Output each entry verbatim and exclude every picture from it.
====
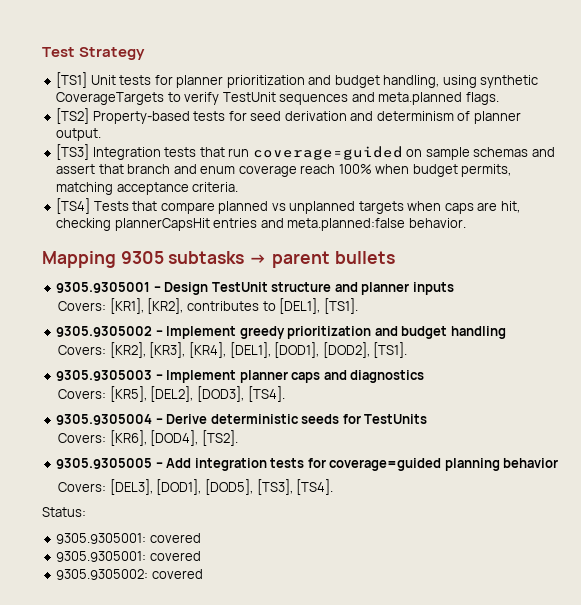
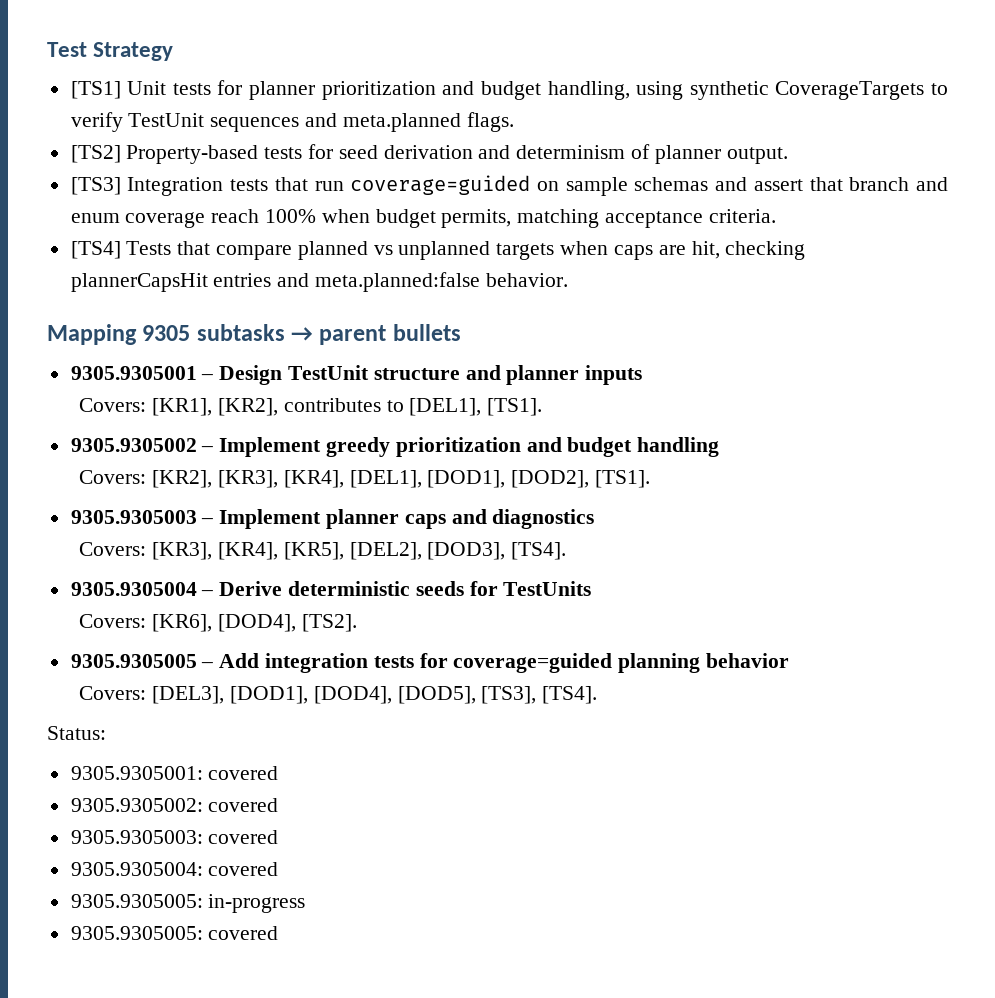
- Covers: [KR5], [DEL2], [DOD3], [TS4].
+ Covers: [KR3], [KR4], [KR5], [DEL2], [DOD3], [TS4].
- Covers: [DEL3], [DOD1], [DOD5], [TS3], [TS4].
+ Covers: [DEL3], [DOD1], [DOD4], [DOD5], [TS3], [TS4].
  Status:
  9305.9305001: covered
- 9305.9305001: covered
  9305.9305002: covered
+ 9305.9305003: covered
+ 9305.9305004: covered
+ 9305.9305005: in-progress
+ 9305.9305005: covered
====
Solution for this task:
- Covers: [KR5], [DEL2], [DOD3], [TS4].
+ Covers: [KR3], [KR4], [KR5], [DEL2], [DOD3], [TS4].
- Covers: [DEL3], [DOD1], [DOD5], [TS3], [TS4].
+ Covers: [DEL3], [DOD1], [DOD4], [DOD5], [TS3], [TS4].
  Status:
  9305.9305001: covered
- 9305.9305001: covered
  9305.9305002: covered
+ 9305.9305003: covered
+ 9305.9305004: covered
+ 9305.9305005: in-progress
+ 9305.9305005: covered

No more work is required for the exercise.